What did die that day though was my ego. Before, if course I was in it ‘for the kids’ but also in truth in order to be seen as the saviour of the downtrodden. Now, I am much less driven by the need for others to think well of me. As long as I am doing the best I can for the kids and there isn’t someone who could do it much better at hand then here I stay. Being open to being replaced by someone better helped- it took away the fear. Say I really couldn’t pay the mortgage? Well, it wouldn’t be easy or nice but it really wouldn’t be the end of the world. Worse things happen to the families in our school all the time. I’m not trying to teach in Gaza.
You know that bit in ‘If’ about success and failure and treating those two imposters just the same.
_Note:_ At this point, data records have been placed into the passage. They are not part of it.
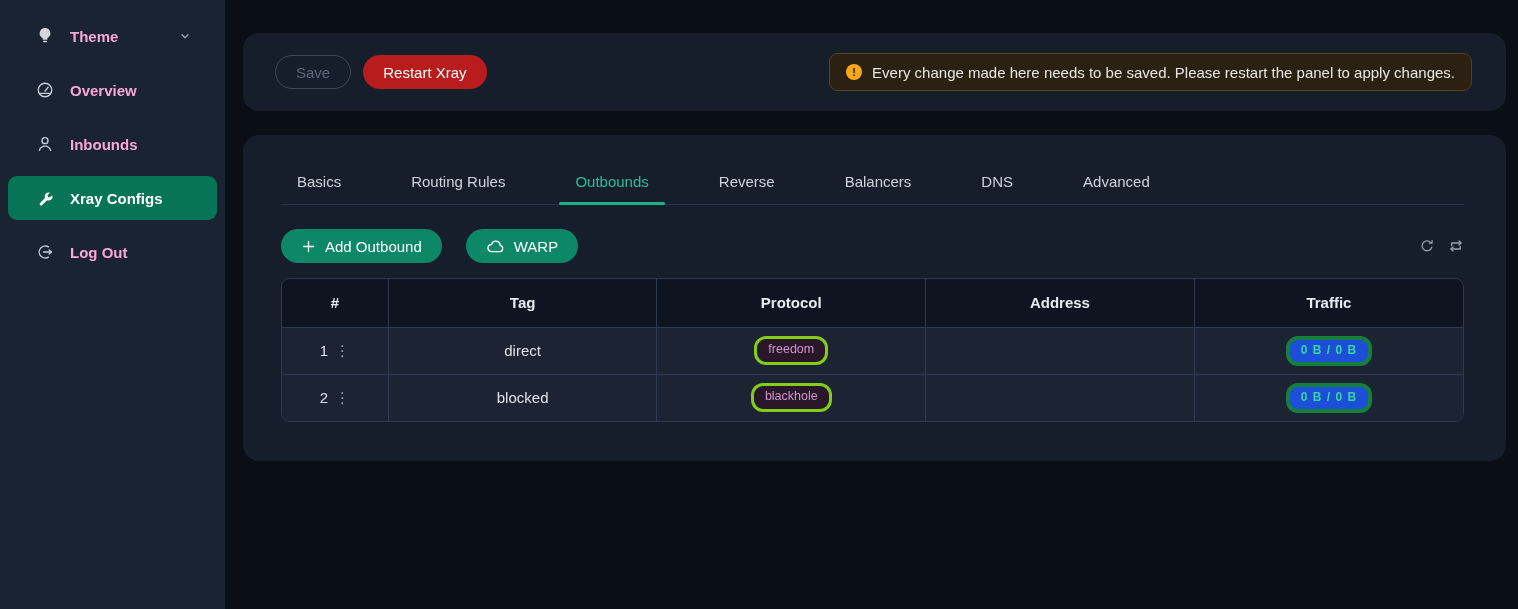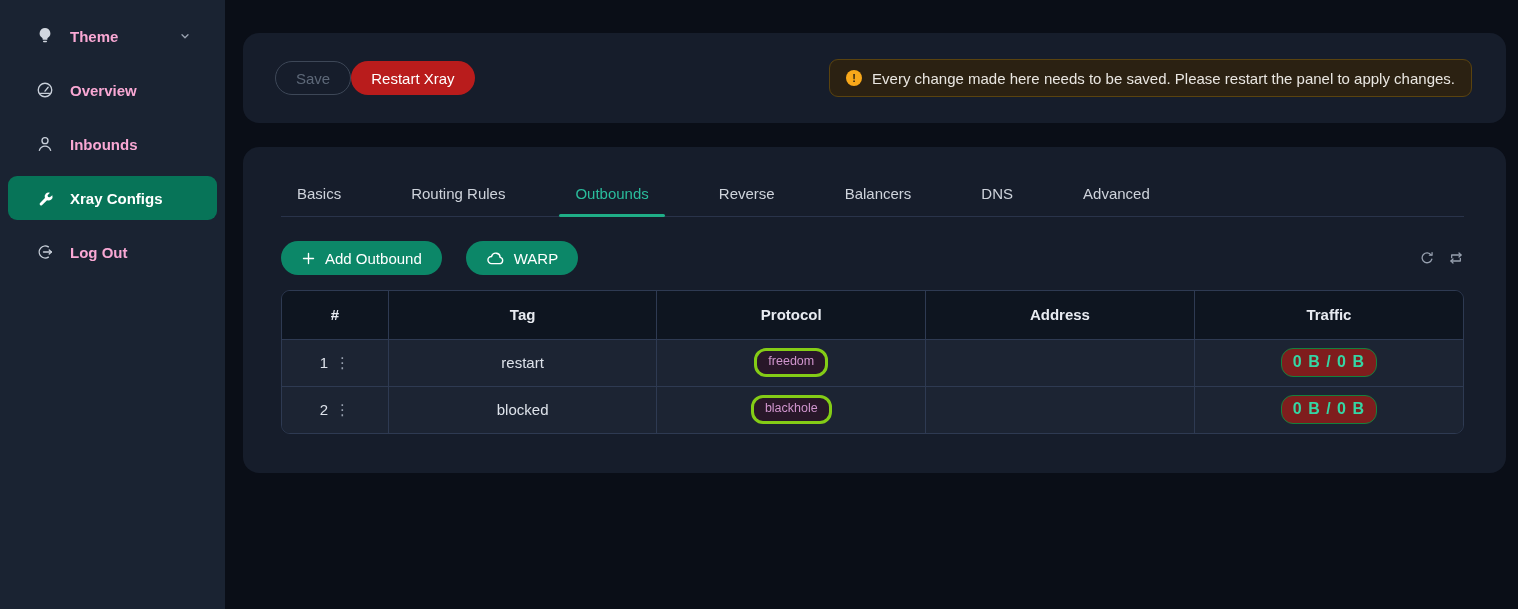"Save" .toolbar-card { gap: none -> 12px; height: 90px -> 78px }
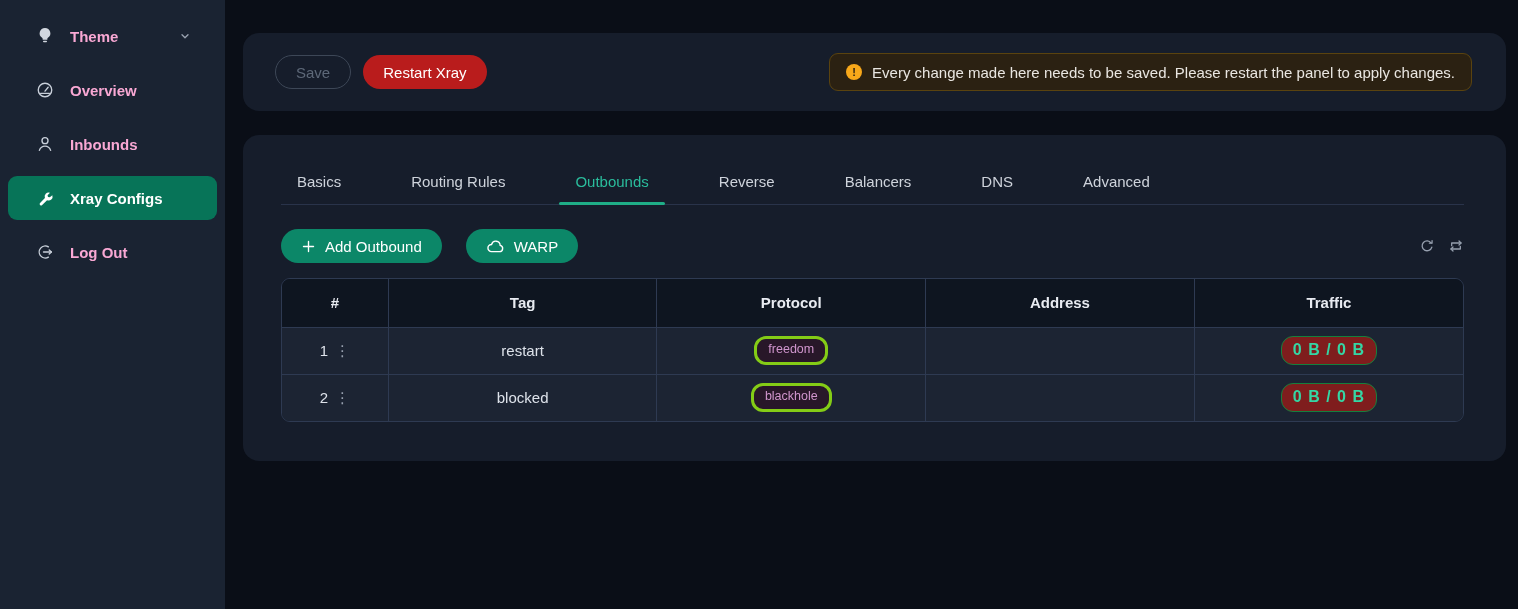"restart" td { text: restart -> direct }
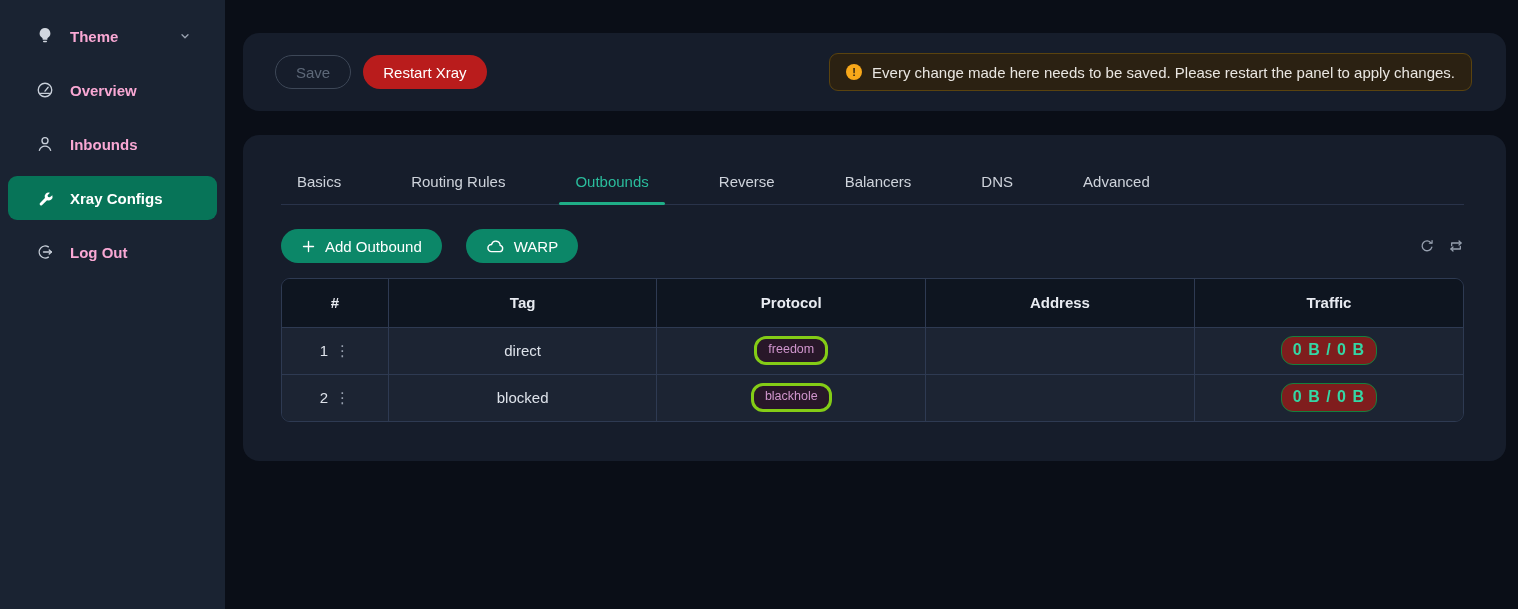"0 B / 0 B" .badge-traffic { background: #7f1d1d -> #1d4ed8; border: 1px solid #15803d -> 4px solid #15803d; font-size: 16px -> 12px }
Well I wasn’t the worst Headteacher in the world when we got 54% level 4 and I wasn’t the best when we got 100%. And it isn’t a bloody competition anyway.
Courage colleagues. Once more unto the breach etc etc. Good luck.
All we can do is do our best. I like this quotation from Philip Gould to Andrew Marr a few weeks before he died: What would have been better for me would have been to have said, “I’ll do what I can do, which I do quite well” and then just push it back a little bit.
Thanks John. This is far harder than I could have ever imagined.